How much time between each fecal would you recommend? Both pups are on the skinny side even though I have been feeding quite a bit ...but the big one is definitely putting on weight and growing. He seems like he's just starting to get into that gangly puppy stage. The small one definitely looks sickly.


----------



## Nicole Stark (Jul 22, 2009)

Ariel, my first thought was intussesception. 

http://www.acvs.org/AnimalOwners/HealthConditions/SmallAnimalTopics/Intussusception/


----------



## Anna Kasho (Jan 16, 2008)

I've lost a pup to intususception, it was not slow longterm sickliness. Mine went from slightly subdued in the AM to unconcious within 4 hours and dead within another hour or two. Was diagnosed via necropsy. The folded and dead bowel was unmistakeable.

Can intususception look like chronic failure to thrive over many days/weeks? I always thought it was rapid and extremely painful... And pups are pretty delicate already...


----------



## Nicole Stark (Jul 22, 2009)

I wondered that as well. A portion of my mastiffs litter got sick and her litter sister ended up with intussusception. It indeed was severe and life threatening. I can't imagine that it would be the primary cause here but the thought of intussusception was after the first, which was absent a parasitic infection... what was described sounded a bit similar to what I had heard/read previously about intussusception. Nevertheless, I think you are probably right and that it's unlikely.


----------



## Connie Sutherland (Mar 27, 2006)

What is the poop like?


----------



## Ariel Peldunas (Oct 18, 2008)

Connie Sutherland said:


> What is the poop like?


A couple days ago, it was solid. Today, toothpaste consistency, maybe a little softer, but not watery or pudding like. Is that too descriptive? I have noticed that the poop tends to look grainy, which I thought I remembered reading was indicative of something.


----------



## Connie Sutherland (Mar 27, 2006)

Ariel Peldunas said:


> A couple days ago, it was solid. Today, toothpaste consistency, maybe a little softer, but not watery or pudding like. Is that too descriptive? I have noticed that the poop tends to look grainy, which I thought I remembered reading was indicative of something.

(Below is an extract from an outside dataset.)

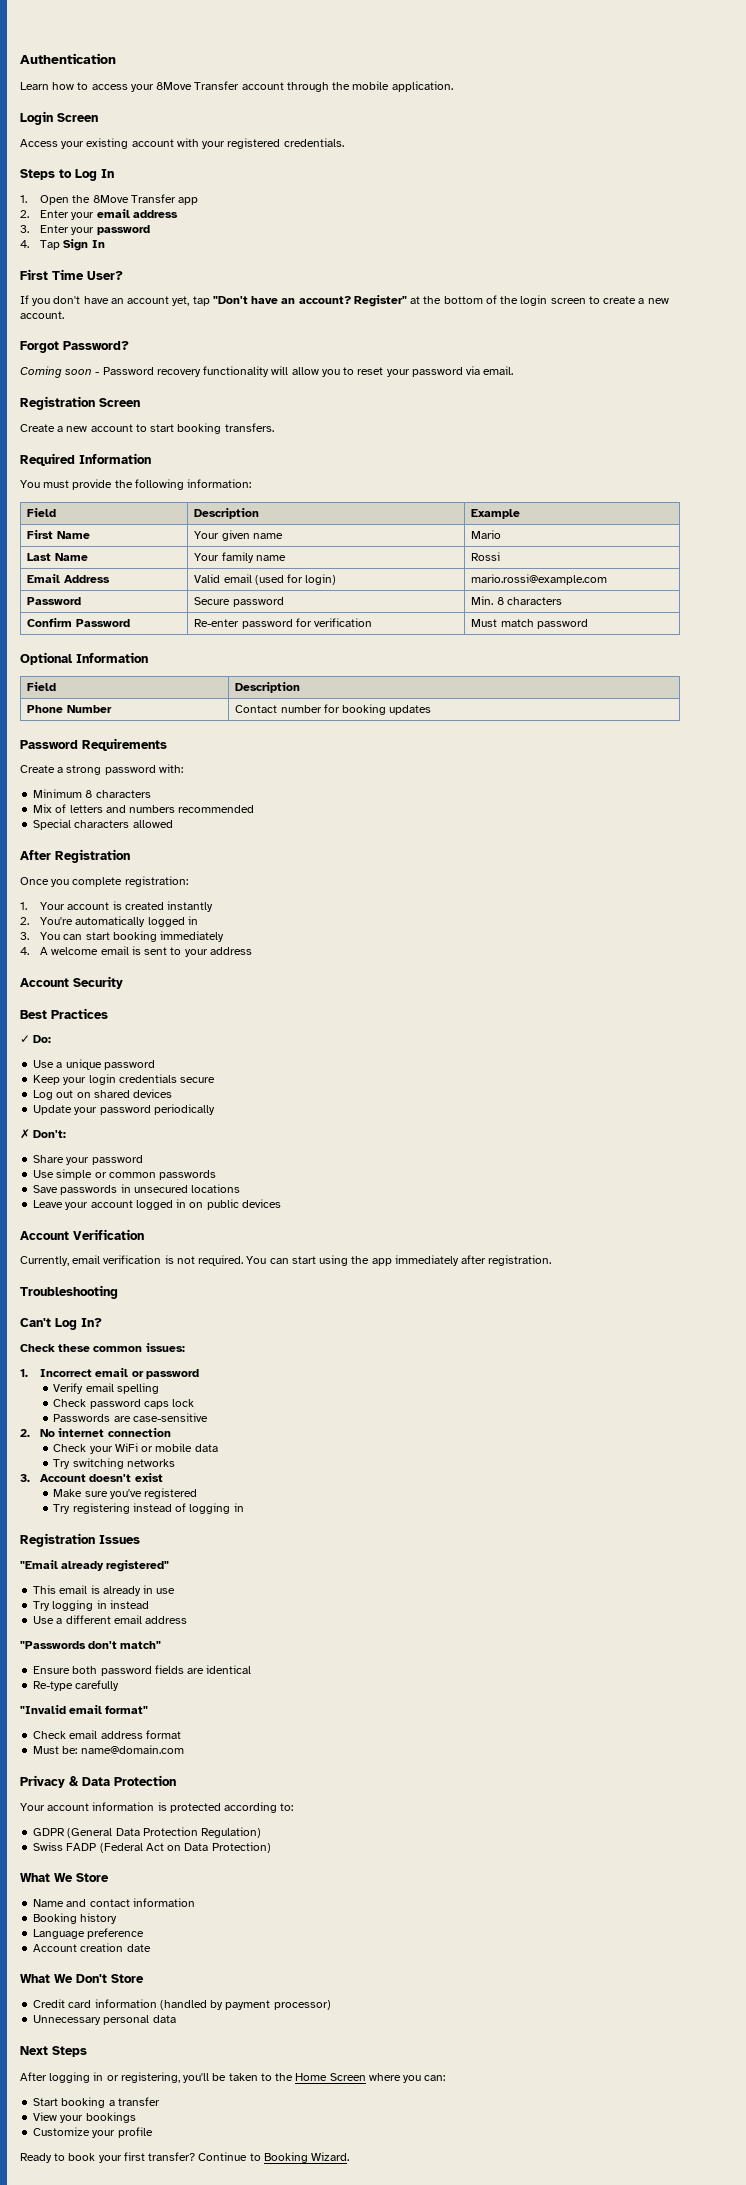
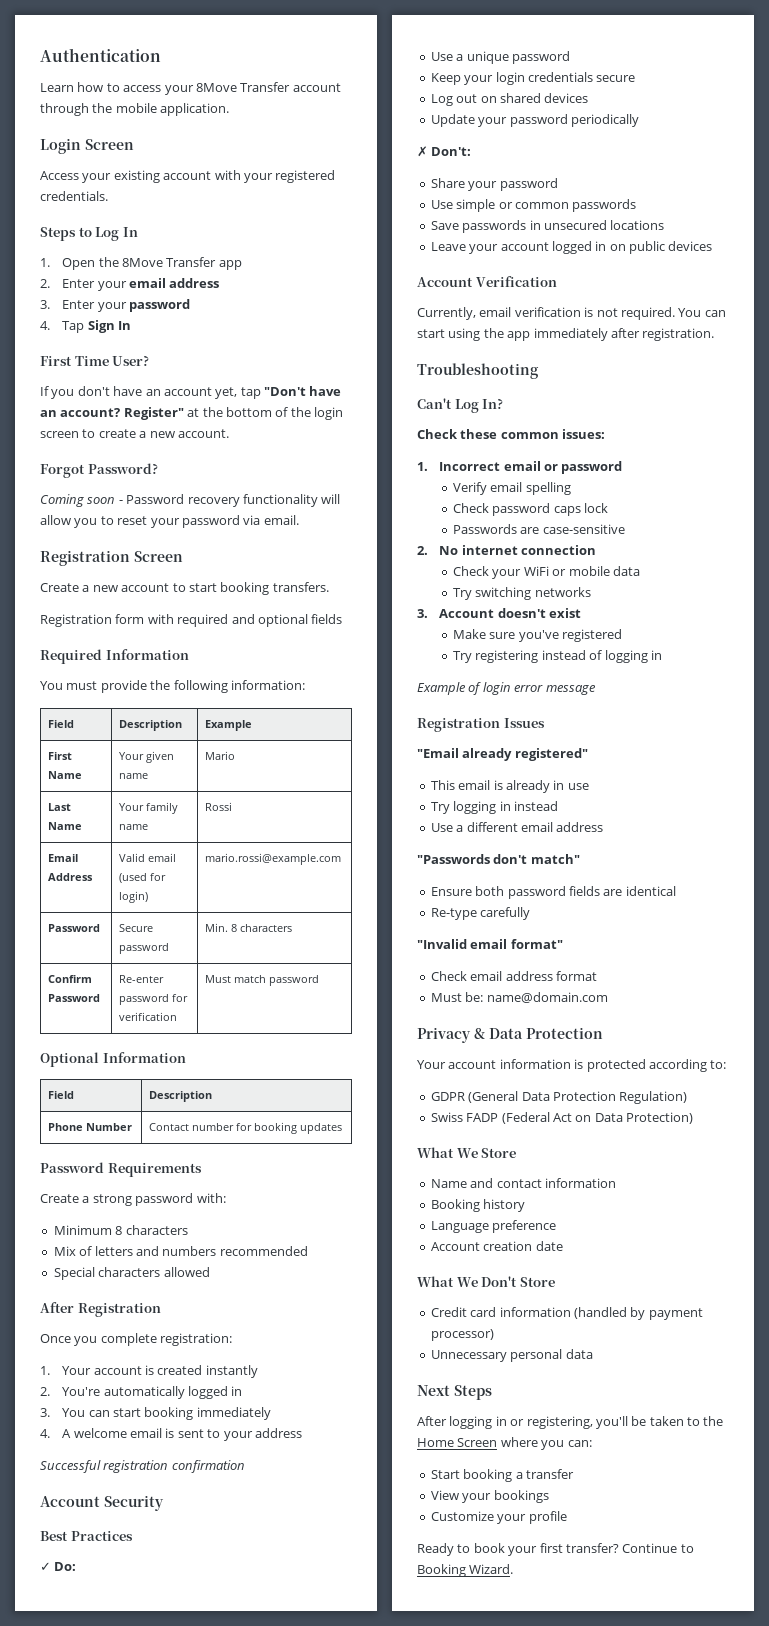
+ Registration form with required and optional fields
+ Successful registration confirmation
+ Example of login error message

_"Is that too descriptive?"_

:lol: :lol:




Maybe you read that grainy can be a description of developing-colitis poops.

Is it still logs? Normal color?

Are the poops particularly (unusually) bad smelling?





Maren Bell Jones said:


> *I'd recommend a serial fecal (like 3 of them) if the first is negative. * Because the parasites or their eggs are not necessarily constantly shedding, they may be missed. Also bloodwork (including an EPI test) as well. Though pups will differ in a litter, something seems awry...


----------



## Connie Sutherland (Mar 27, 2006)

Ariel Peldunas said:


> How much time between each fecal would you recommend?


Whipworms, for example, can be tricky to find. I think you may need floatations over several days*** or maybe even a couple of weeks to rule them out. Whipworms can be an underlying colitis trigger, too (and then you might see straining, almost like constipation, before producing diarrhea or grainy poop).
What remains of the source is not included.